The interest rates on these accounts are often separated into tiers, meaning each requirement you meet brings you one step closer to the best rate. If you don’t meet the requirements in a given month, you’ll earn interest at a lower rate or none at all. You also tend to get the best rates on a limited amount and a lower rate on balances above that amount.
On the other hand, these accounts often charge no monthly fees, although they’re still subject to overdraft and foreign-transaction fees.
How to open an interest checking account
Opening an interest checking account is as easy as opening any other kind of account. After applying and being approved for an account, you can deposit money at branch locations, ATMs, or by direct deposit or bank transfer.
Depending on the financial institution, you may need to present a photo ID and your social security number or taxpayer identification number. If the account you’re applying for is at a credit union, there might be specific membership requirements.
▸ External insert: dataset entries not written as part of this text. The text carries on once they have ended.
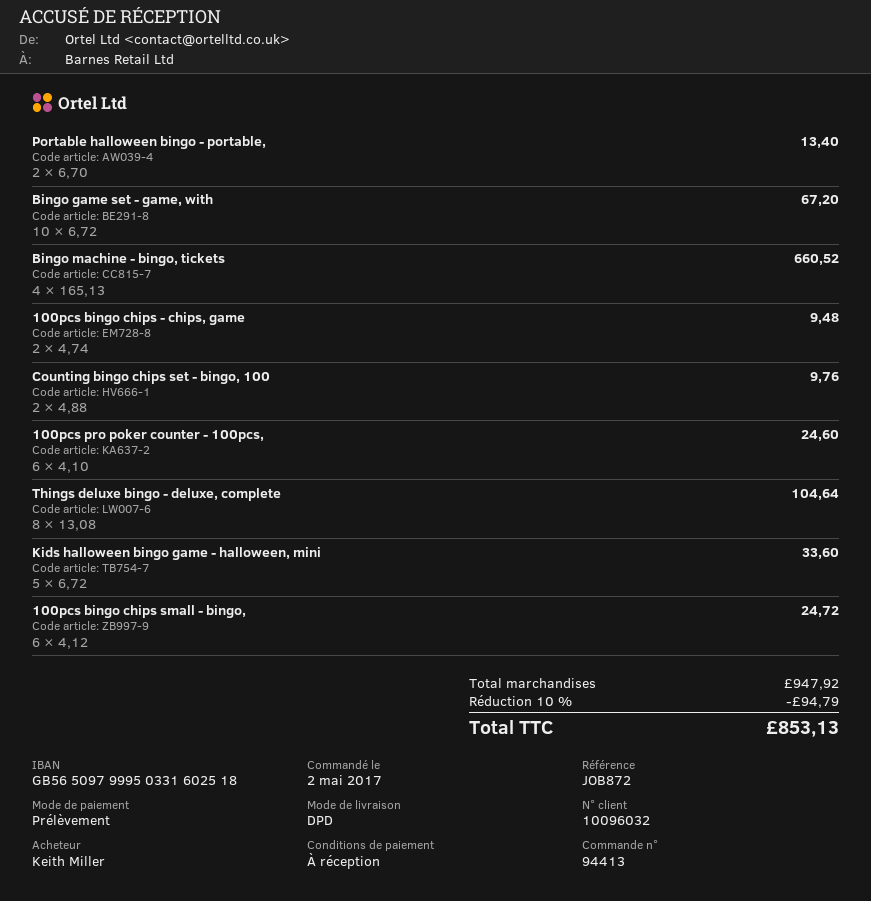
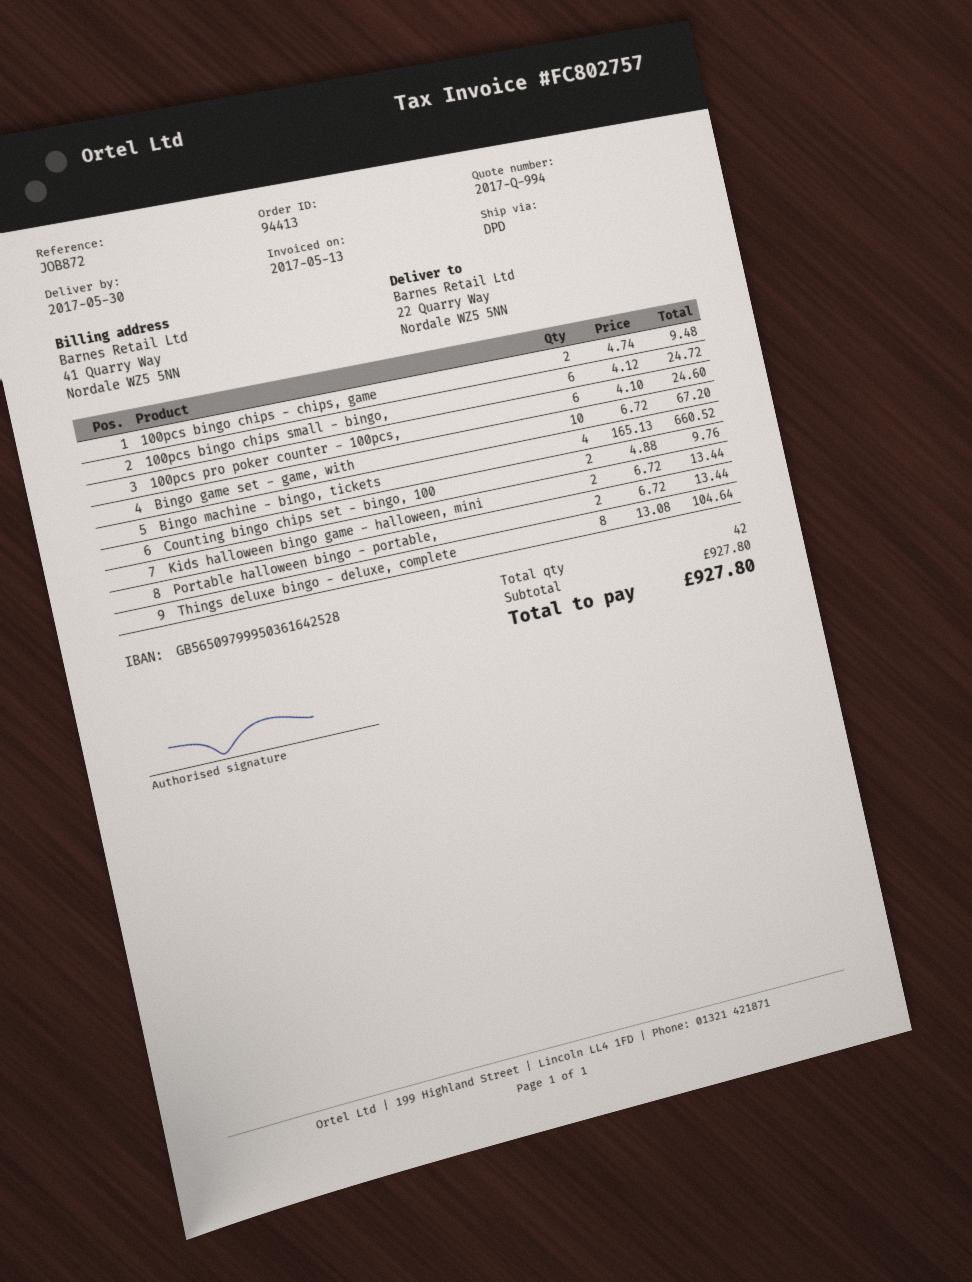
bank account: GB56509799950331602518 -> GB56509799950361642528
Portable halloween bingo - portable,: 2 x 6.70 = 13.40 -> 2 x 6.72 = 13.44
Kids halloween bingo game - halloween, mini: 5 x 6.72 = 33.60 -> 2 x 6.72 = 13.44
subtotal: 947.92 -> 927.80
discount: 10% = 94.79 -> none
total: 853.13 -> 927.80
Once your account is set up, you can begin making purchases, bill payments, or withdrawals with your debit card or paper checks. You can also wire money to a savings account.
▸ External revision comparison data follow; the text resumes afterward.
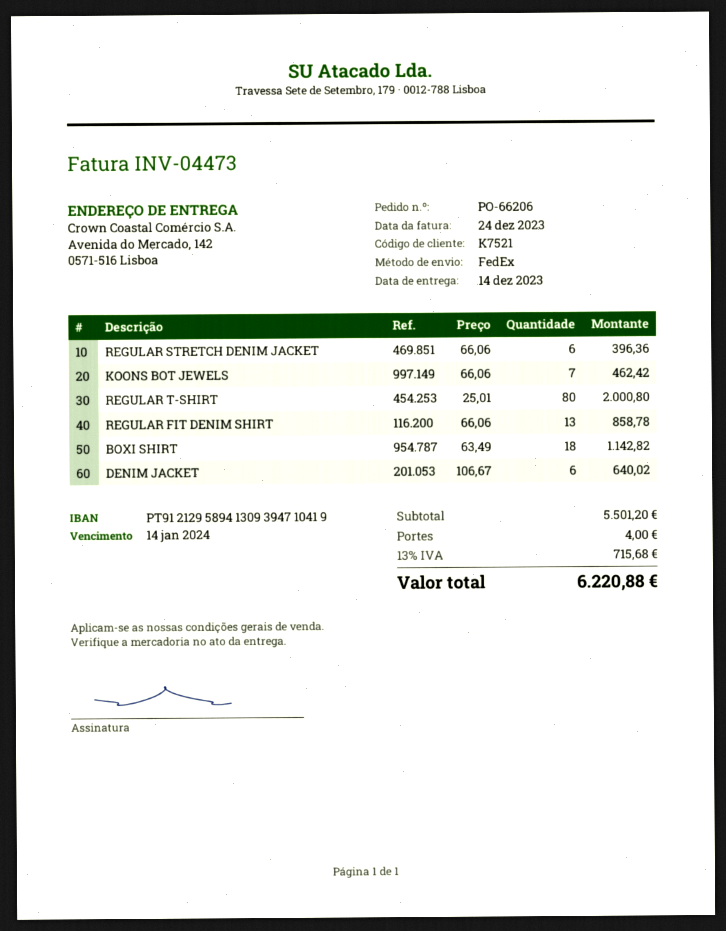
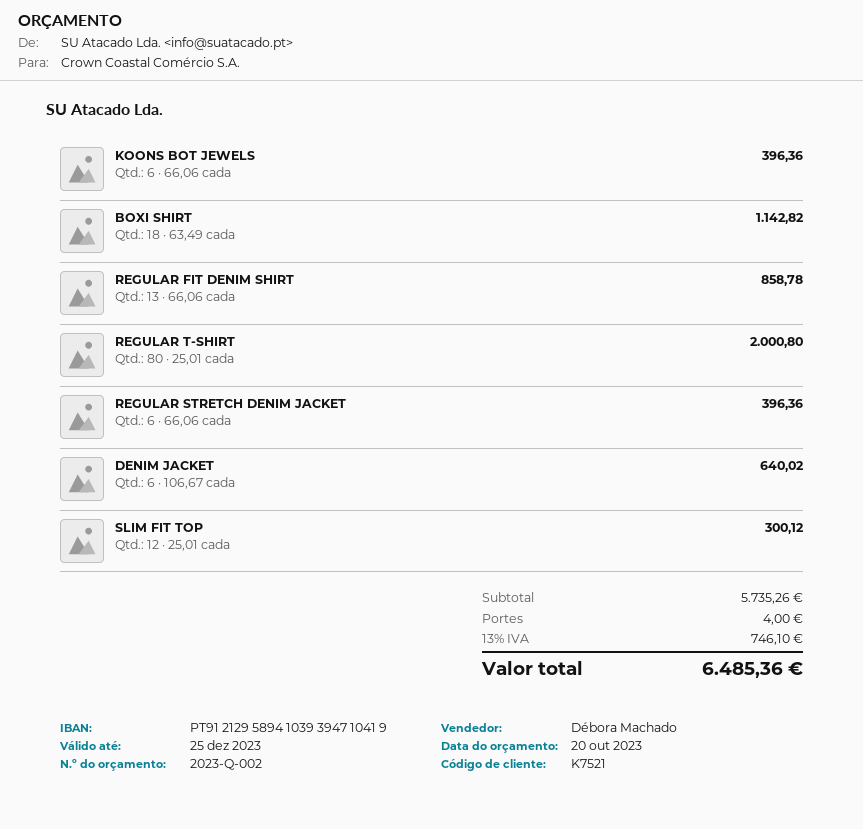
bank account: PT91212958941309394710419 -> PT91212958941039394710419
KOONS BOT JEWELS: 7 x 66.06 = 462.42 -> 6 x 66.06 = 396.36
SLIM FIT TOP: none -> 12 x 25.01 = 300.12
subtotal: 5501.20 -> 5735.26
tax: 13% = 715.68 -> 13% = 746.10
total: 6220.88 -> 6485.36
Pros and cons of opening an interest checking account
Here are the pros and cons of having an interest checking account:
- You earn more interest than a traditional checking account.
- You maintain more flexibility than a savings account.
- There are low or no maintenance fees (depending on the account).
- Interest rates can be lower than some savings accounts, investment accounts, or certificates of deposit.
- You might have to meet monthly requirements to earn the highest interest rate.
- Potential penalty fees if you don’t meet balance requirements.
Best interest checking accounts
These are four of the best checking accounts that earn interest:
Heritage Bank eCentive checking account, 1.02 percent APY
The Heritage Bank eCentive checking account offers 1.02 percent APY on qualifying balances up to $25,000. To earn that rate, you need to make at least ten debit card transactions per month (excluding ATM transactions), have at least one direct deposit or automatic payment per month, and receive monthly eStatements. There are no monthly service charges or minimum balance requirements, but a $100 opening deposit is required.
Ally Interest checking account, 0.10 percent to 0.25 percent APY
The Ally Interest checking account earns you interest between 0.10 percent and 0.25 percent, depending on your account balance — you must maintain a $15,000 balance to reach the highest APY. The account has no opening deposit requirement and charges no monthly maintenance fees.
Thanks to its partnership with the Allpoint ATM network, you can use 43,000-plus ATMs nationwide for free, and Ally also reimburses up to $10 per statement cycle for out-of-network ATM fees charged by other banks.
Capital One 360 checking account, 0.10 percent APY
The Capital One 360 checking account offers 0.10 percent APY on all balances. The account requires no minimum opening deposit and charges no monthly maintenance fees. Capital One’s mobile banking app lets you manage accounts, make deposits using your smartphone, and receive account alerts.
TIAA Bank Yield Pledge checking account, 0.10 percent APY
The TIAA Bank Yield Pledge checking account pays interest at 0.10 percent APY on all balances. A minimum deposit of $100 is required to open an account, and there’s no monthly maintenance fee. Perks include extended warranty protection up to one year on eligible purchases, 60-day price protection up to $250 on eligible items, and up to $250 for buyer’s remorse or dissatisfaction within 90 days of purchase if the merchant won’t accept the return.
The bottom line
When shopping for an interest checking account, look for low account fees and high APY, and be sure the account is insured by the Federal Deposit Insurance Corporation (FDIC). Choosing a bank account that works for you is essential for building a balanced budget and reaching your financial goals.